Flying Without Wings

The United Airlines training center relies heavily on simulators. Full-motion simulators can replicate turbulence, takeoff sounds and weather effects.
The United Airlines training center relies heavily on simulators. Full-motion simulators can replicate turbulence, takeoff sounds and weather effects. (Del Wilber - Twp)
By Del Quentin Wilber
Washington Post Staff Writer
Wednesday, December 13, 2006

Before stepping into the cockpit of a commercial jetliner for the first time, pilots have racked up hundreds of hours in the air, usually at the controls of small planes.

In coming years, they may get most of their flight experience without ever leaving the ground.

The international organization that sets the world's aviation regulations has adopted a new standard that could alter the nature of pilot training. In essence, prospective co-pilots will be able to earn most of their experience in ground-based simulators.

The move is designed to allow foreign airlines, especially those in Asia and the Middle East that face shortages of pilots, to more quickly train and hire flight crews. The United States isn't expected to adopt the new rules anytime soon, but international pilots trained under the new standards will be allowed to fly into and out of the country.

The change is generating some controversy. Safety experts and pilot groups question whether simulators -- which have long been hailed as an important training tool -- are good enough to replace critical early flight experience.

"In a simulator, you have pride at stake," said Dennis Dolan, president of the International Federation of Air Line Pilots' Associations, which has raised questions about the new standard. "In a real airplane, you have your life at stake."

Officials at the International Civil Aviation Organization (ICAO), which is setting the new standards for pilot licensing, said the role of simulators has grown substantially in most airline training programs. Airlines often train co-pilots for new aircraft only in simulators, without flying; such a co-pilot's first flight on the new plane is with paying passengers on board.

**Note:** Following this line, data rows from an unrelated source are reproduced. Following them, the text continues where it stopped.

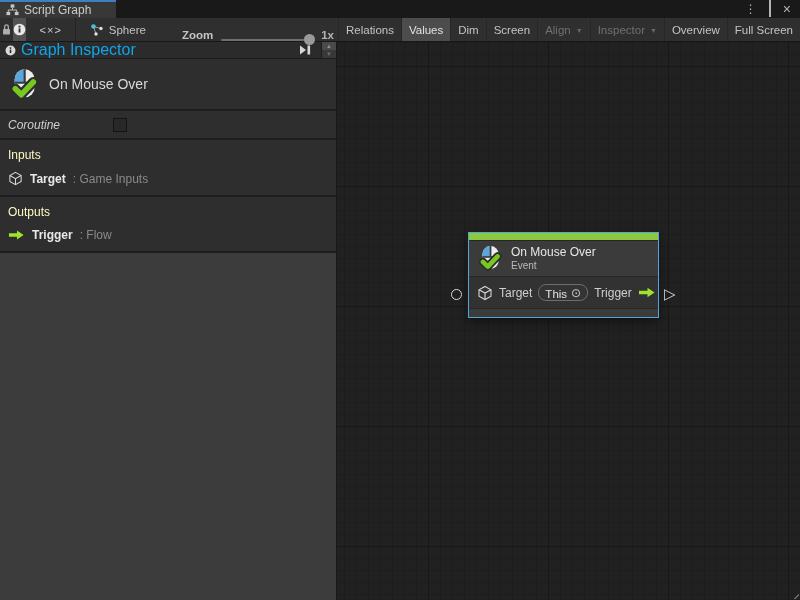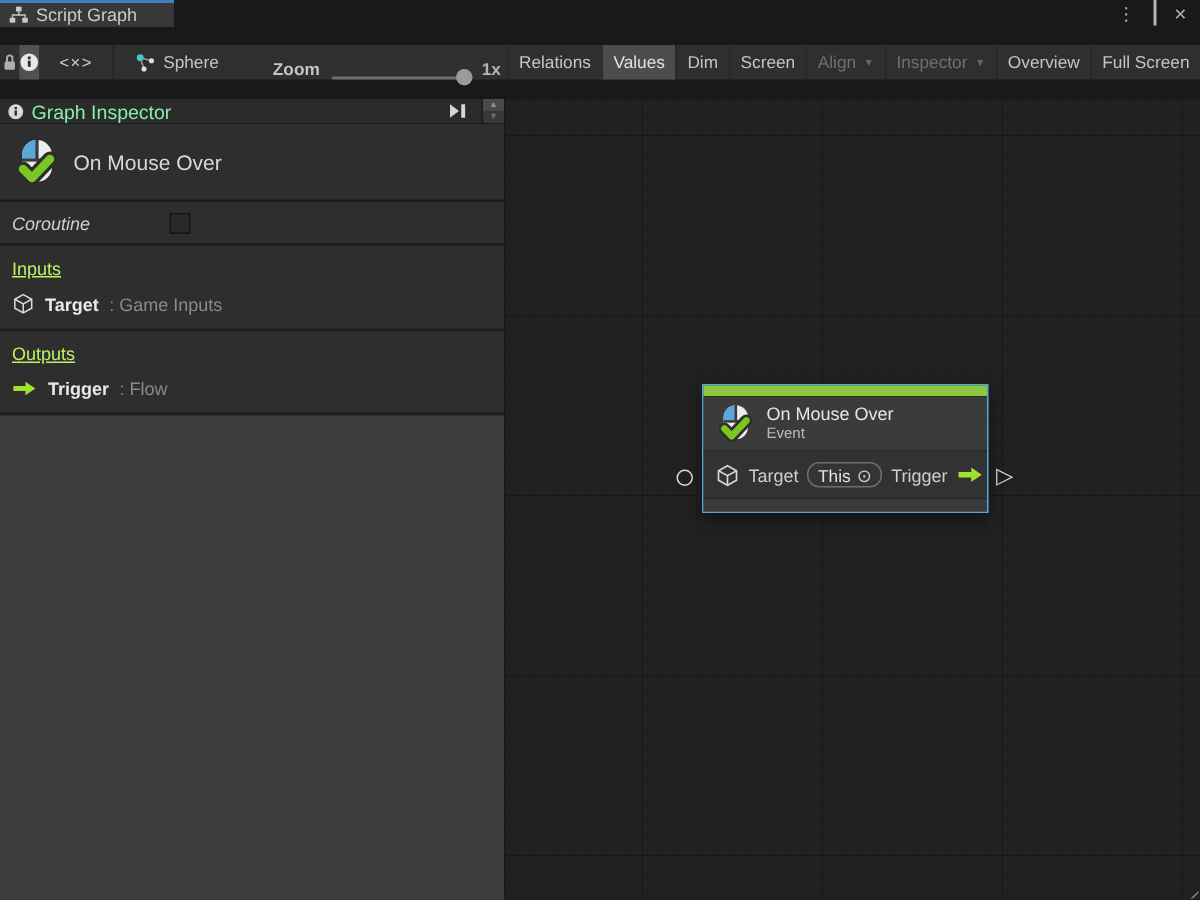"Script Graph" .window { gap: 12px -> none }
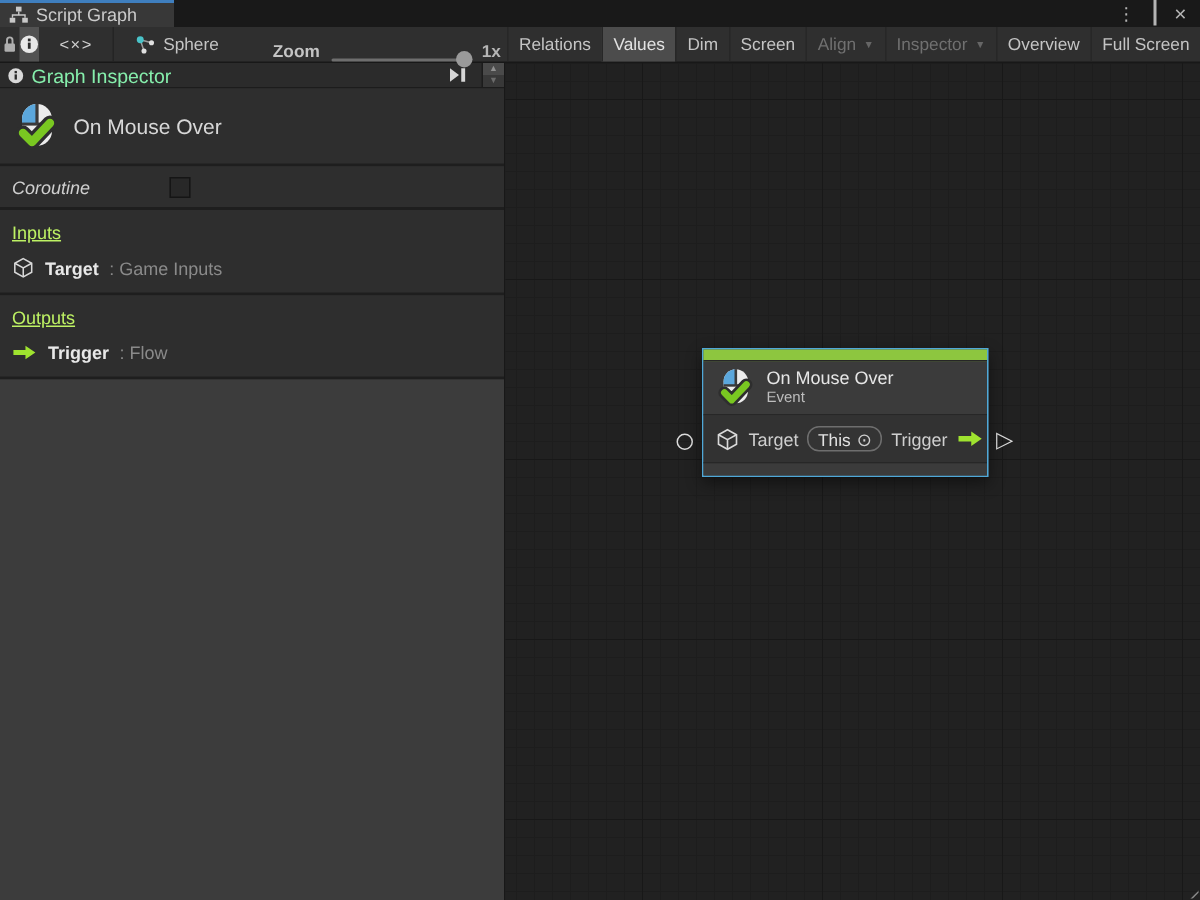"Graph Inspector" .insp-header-title { color: #86efac -> #0ea5e9; font-size: 13px -> 16px }
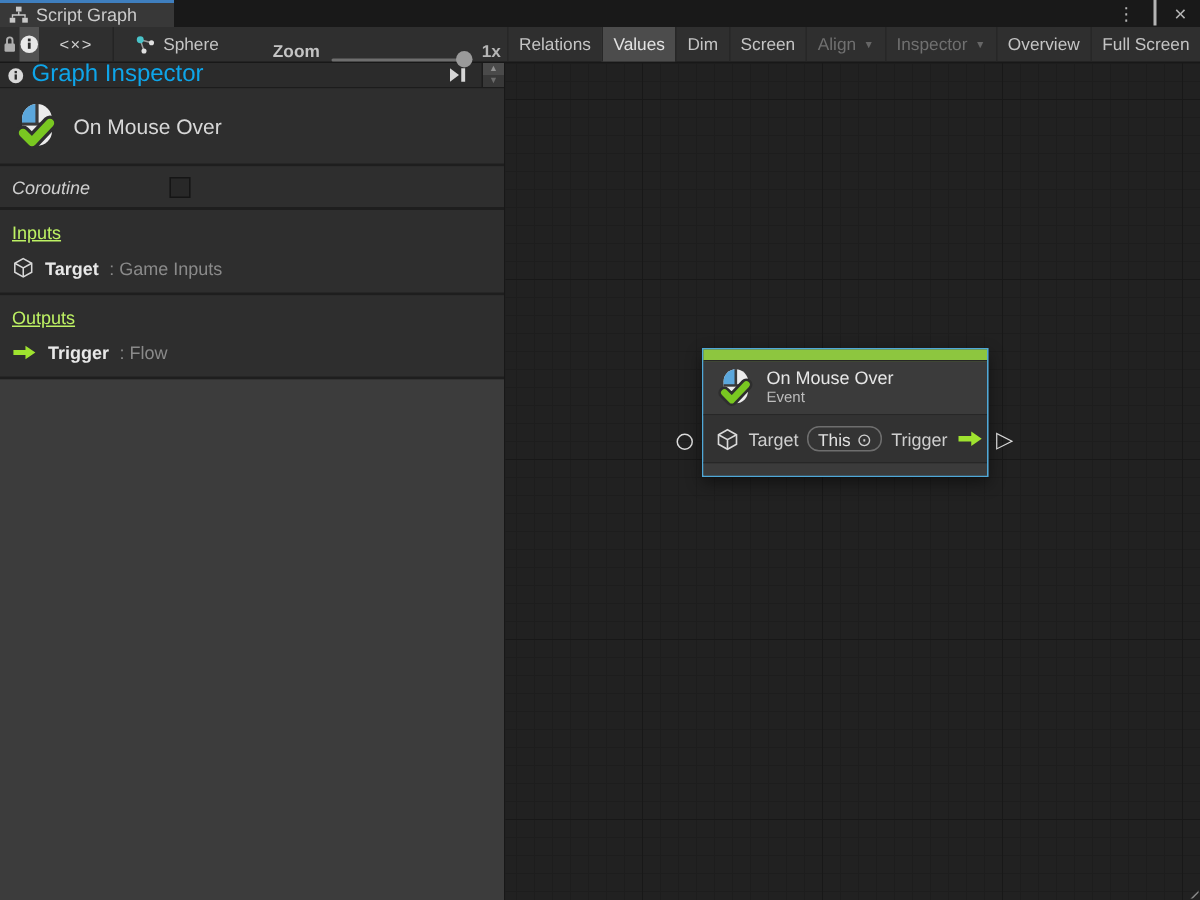"Inputs" .section-heading { color: #bef264 -> #fef9c3; text-decoration: underline -> none }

The new rules apply only to co-pilots of commercial planes. Captains, who are in charge of those aircraft, must have hundreds more hours of flight experience. The new standards will allow people to become a co-pilot on a jetliner with about 70 hours of flight time and 170 hours in simulators. Other licenses require about 200 hours of flight experience. Co-pilots perform many of the same duties as captains.

In the United States, a co-pilot of a commercial plane must have at least 250 hours of experience, some of which can be earned in simulators, federal regulators said.

Each country sets its own licensing requirements, which can be tougher than the ICAO standards. The Federal Aviation Administration is not expected to adopt the new license in this country. But experts say that if the number of people learning to fly in the United States continues to drop, the FAA could be forced to adopt the rules.

The new standards allow airlines to more properly train and supervise young pilots before they develop bad habits at flight school or flying alone, industry officials said, adding that the devices better prepare pilots for today's sophisticated cockpits.

"Those hours flying solo in a single-engine piston airplane, they do us no good at the airlines, and we can't monitor the pilots," said Christian Schroeder, an official with the International Air Transport Association, a trade group that represents airlines. "We are training a better-qualified and safer pilot this way."